The Harry Potter exhibition opened in Times Square this week with a gala event that included appearances by members of the cast, a red carpet and a preview of the exhibit.

If you’re in New York, you’ll want to get to the Discovery Center in Times Square. The exhibit is amazing and for anyone who loves these books and movies, it will give you a unique immersion in the world of Hogwarts. As a fan, I was surprised by how exciting it was to see all of this stuff in person.

We also got a chance to meet some of the cast (exciting!) at a morning press conference and hear about how this experience had been for them. It was fascinating to hear from producer David Heyman about how the films came together and the chance to work on the stories over the past decade. Heyman talked about the richness of the imagination that went into all the productions. When they started out, they knew that they would be making two films, but they had no idea that it would become the global phenomenon that it has become.

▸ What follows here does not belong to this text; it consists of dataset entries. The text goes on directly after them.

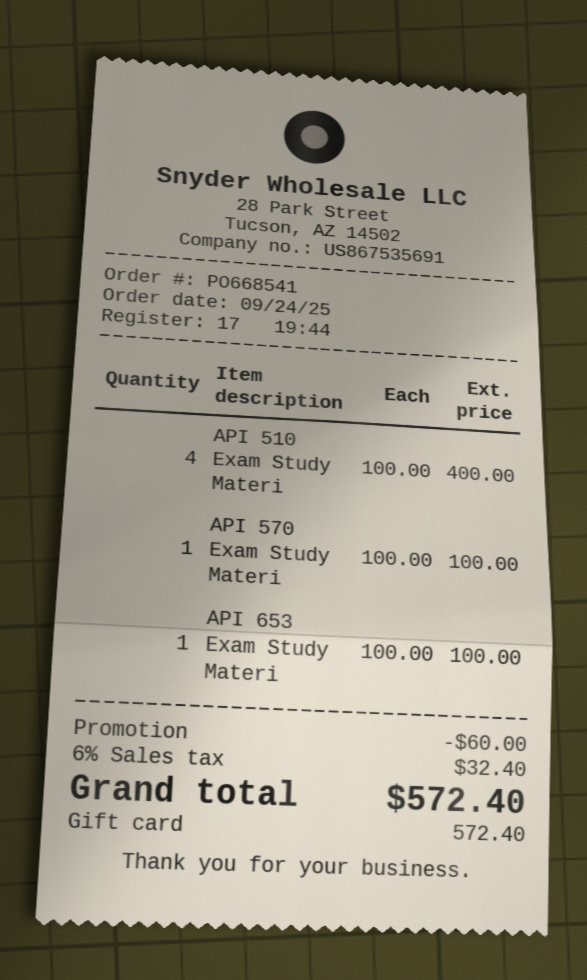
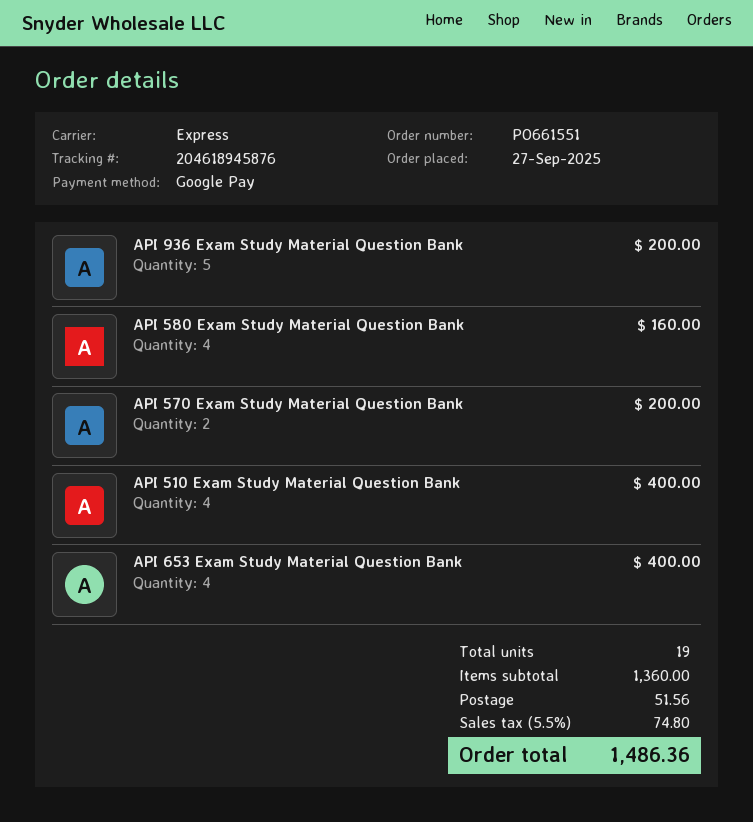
order number: PO668541 -> PO661551
order date: 2025-09-24 -> 2025-09-27
payment method: gift card -> Google Pay
API 570 Exam Study Materi: 1 for 100.00 -> 2 for 200.00
API 653 Exam Study Materi: 1 for 100.00 -> 4 for 400.00
API 936 Exam Study Material Question Bank: none -> 5 for 200.00
API 580 Exam Study Material Question Bank: none -> 4 for 160.00
discount: 60.00 -> none
shipping: none -> 51.56
tax: 6% = 32.40 -> 5.5% = 74.80
total: 572.40 -> 1486.36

Harry Potter, in fact, has joined the pantheon of children’s characters, movies and books that will likely be read a century from now, and it’s exciting to talk to kids who weren’t even born when the first book came out and to hear how they are just as excited about the world of Hogwarts as the original Harry Potter kids, many of whom are finishing up college now.

But the appeal of Harry Potter should come as no surprise. It draws on the classic structure of almost all enduring children’s literature and has roots that go back to “The Illiad” and “The Odyssey.” A hero, in this case a wizard who miraculously survived an attack, must face enemies, overcome all kinds of horrible odds and emerge triumph, if changed, at the other end. The Harry Potter series has been a classic coming-of-age story wrapped in the wonderful, imaginative world created by J.K. Rowling and brought to life in all of the movies. (“Harry Potter and the Deathly Hallows, Part 1” comes out on DVD this week.)

The Harry Potter myths share one other element with classic children’s literature—the parents are gone. Thus, Harry and his friends have to fend for themselves, solve problems for themselves, question authority when necessary within the context of a world that is alien and hostile toward them. Moreover, the rules of fair play, honor, friendship and doing what’s right all exit within the context of this world, and it’s up to the kids to find their way without compromising their values.

These are lessons we always strive to teach our kids, and we hope they learn. When they come to life in the guise of fiction and films, kids are more likely to internalize these messages in the abstract, and, we hope, integrate them into their own lives.

That’s what makes these books timeless, and why your children will want to share them with their grandchildren.